Lecturer-Visual and Cultural Studies Affiliation: NYU Abu Dhabi
Education: MA American University in Cairo, PhD University College London

Research Websites: On Motherhood and its Shadows, Al Mashhad المشهد Research Kitchen

Research Areas: Decolonization of curricula, ekphrasis, museum studies, visual literacy, comparative literature, visual culture, art history, history in visuals, film studies, memory studies, 20th century history


Dr. Alia Soliman holds an MA in Comparative Literature from the American University in Cairo and a PhD in Cultural Studies from the Centre of Multidisciplinary and Intercultural Inquiry at University College London, UK. Her interest and teaching methods are interdisciplinary. She is a Pushcart nominated creative-critical writer who is fascinated by the connection between words and images. She has published several peer-reviewed articles on contemporary Arab visual art, ekphrastic writing, heritage and identity, reading and alterity, and the intersection of memory and image.

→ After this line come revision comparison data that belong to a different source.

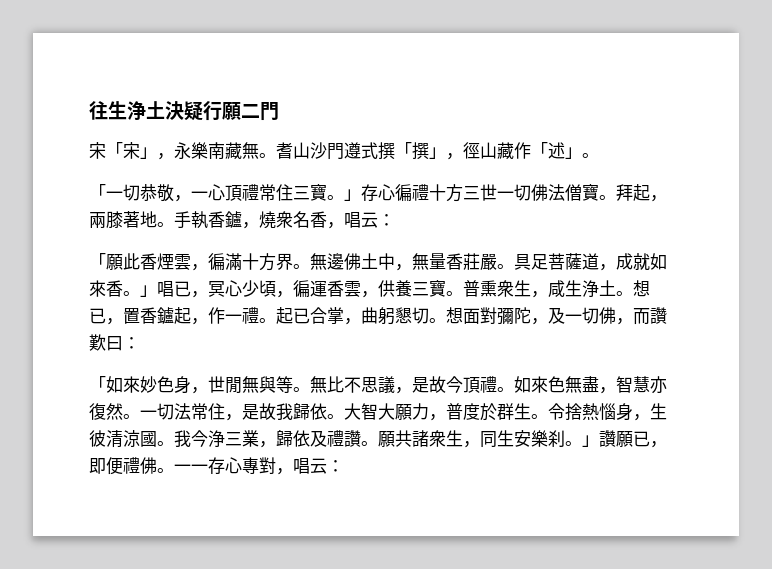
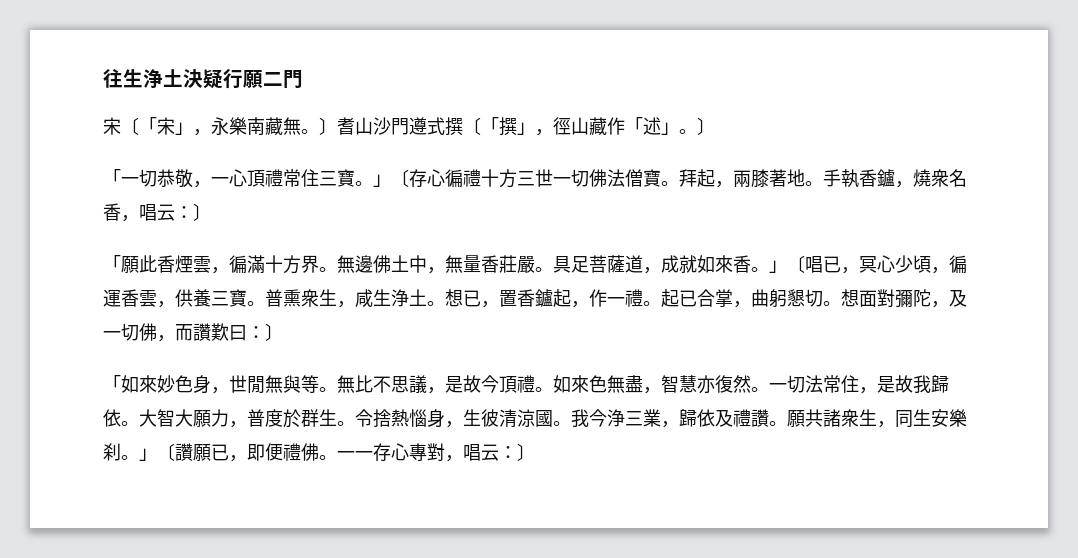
- 宋「宋」，永樂南藏無。
+ 宋〔「宋」，永樂南藏無。
- 耆山沙門遵式撰「撰」，徑山藏作「述」。
+ 〕耆山沙門遵式撰〔「撰」，徑山藏作「述」。〕
- 「一切恭敬，一心頂禮常住三寶。」存心徧禮十方三世一切佛法僧寶。
+ 「一切恭敬，一心頂禮常住三寶。」〔存心徧禮十方三世一切佛法僧寶。
- 手執香鑪，燒衆名香，唱云：
+ 手執香鑪，燒衆名香，唱云：〕
- 具足菩薩道，成就如來香。」唱已，冥心少頃，徧運香雲，供養三寶。
+ 具足菩薩道，成就如來香。」〔唱已，冥心少頃，徧運香雲，供養三寶。
- 想面對彌陀，及一切佛，而讚歎曰：
+ 想面對彌陀，及一切佛，而讚歎曰：〕
- 願共諸衆生，同生安樂刹。」讚願已，即便禮佛。
+ 願共諸衆生，同生安樂刹。」〔讚願已，即便禮佛。
- 一一存心專對，唱云：
+ 一一存心專對，唱云：〕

Her research interests and teaching strategies are cross-cultural and multidisciplinary. She has worked for years in several editorial roles with Alif Journal and Comparative Poetics and the Library of Arabic Literature. She has ongoing collaborations with Edinburgh University, Oxford University, University College London, University of Toronto, the Irish Association for American Studies, the Arts and Humanities Association in Italy, and the Art History Association in the UK, among others. She has published in the fields of creative and travel writing and creative criticism. She teaches visual literacy, comparative literature, art history, heritage studies, and film and new media. Her upcoming publications include her book Vision of Alterity in Literature, Visual Culture, and New Media, as well as two articles titled “Memories of the Migrant: Visual Expressions of Nostalgia in Contemporary Iraqi Art” and “Compulsive Visuality in Ben Lerner’s Leaving the Atocha Station.”She is currently working on two research projects, titled “Climate Artivism: Expressions in Visual Culture and New Media” and “Art and the Experience of Incarceration: An Interdisciplinary Perspective.” She is part of a writing collective concerned with museum heritage and the preservation of looted museum artifacts amidst historical and contemporary power structures.